Teach This Poem is a weekly series featuring a poem from our online poetry collection, accompanied by interdisciplinary resources and activities designed to help K-12 teachers quickly and easily bring poetry into the classroom.

Featured Poem

Classroom Activities

Resource: View photographs of 2018’s Hurricane Florence taken from the International Space Station.

The following activities and questions are designed to help your students use their noticing skills to move through the poem and develop their thinking about its meaning with confidence, using what they’ve noticed as evidence for their interpretations. Read more about the framework upon which these activities are based.

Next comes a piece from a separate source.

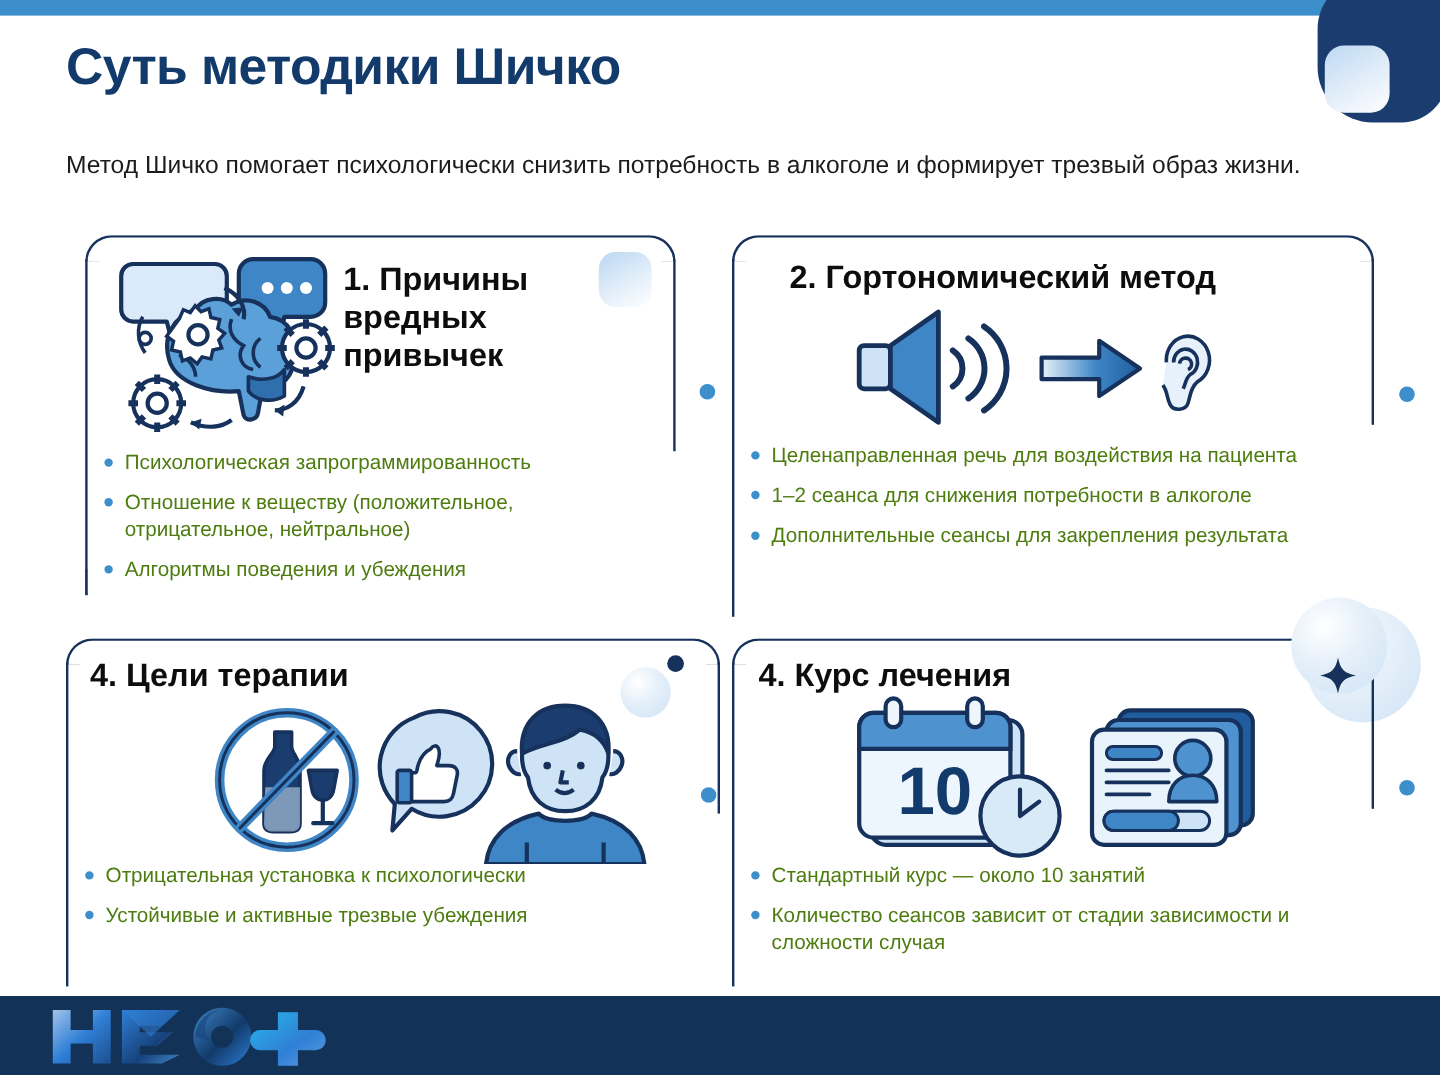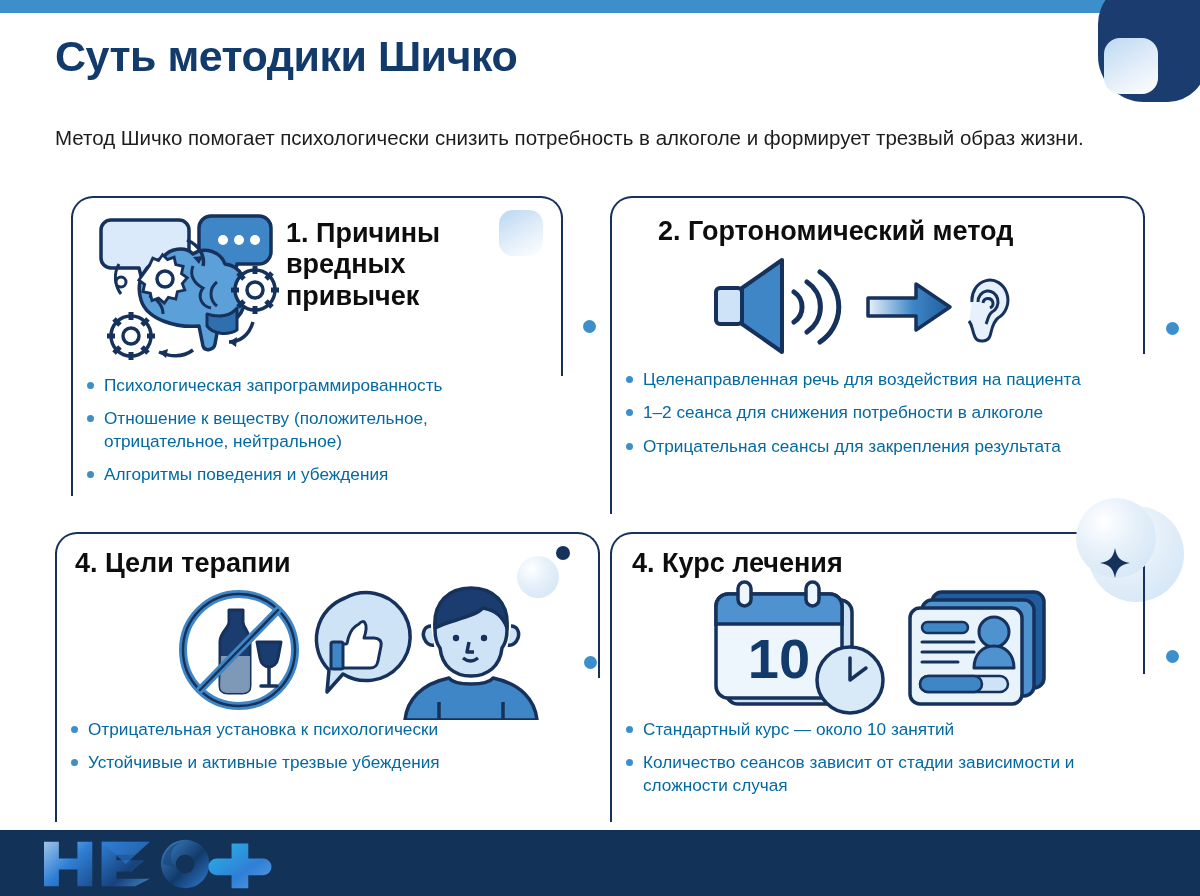"Психологическая запрограммированность" .bullets li { color: #0369a1 -> #4d7c0f }
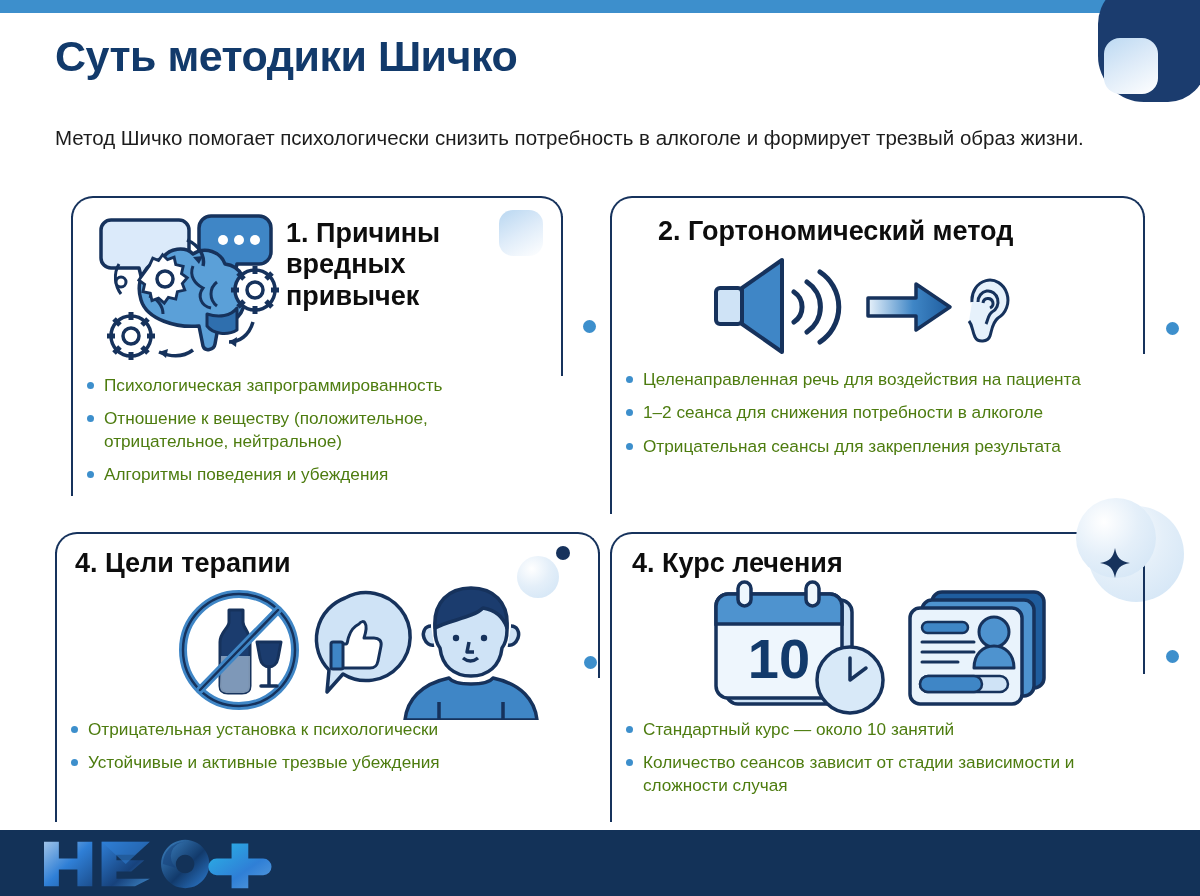"Отрицательная сеансы для закрепления" li { text: Отрицательная -> Дополнительные }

  1. Warm-up (quick write): What are some expectations that people have of you? Make a list. 
  2. Before Reading the Poem (noticing and pair share): Look closely at the images of a hurricane. Write down what you notice about the images. What descriptive words capture the storm? 
  3. Reading the Poem: Read the poem by Chen Chen silently. Notice the words and phrases that jump out at you, then think about what you noticed as you annotate the poem.
  4. Listening to the Poem (enlist two volunteers to read the poem aloud): Listen as the poem is read aloud twice. Write down any additional words and phrases that jump out at you. Call back the lines that you like by saying these lines aloud with your group. 
  5. Small-group Discussion: Share the words and phrases you noticed in a small group with your partner and another pair of students. How do these words and phrases from the poem relate to the images of the storm? Share any words that are new to you and research their answers. Be prepared to use this information in a whole-class discussion.
  6. Whole-class Discussion: What do you think the person speaking in the poem wishes? Why? How do you think that the speaker in this poem feels about expectations placed upon them? How might these expectations relate back to the list of expectations you wrote at the beginning of class? Why? 
  7. Extension for Grades 7-8: Make a two-column chart. On one side, list people who are important in your life. On the other side, list what their expectations are for you and why. Possible examples could include parents or guardians who expect you to earn certain grades and also participate in several extracurricular activities.
  8. Extension for Grades 9-12: Using your notes from the beginning of class, write a letter to someone in your life explaining what you think about their expectations of you. Or, research cyclones and write a first-person narrative about a cyclone.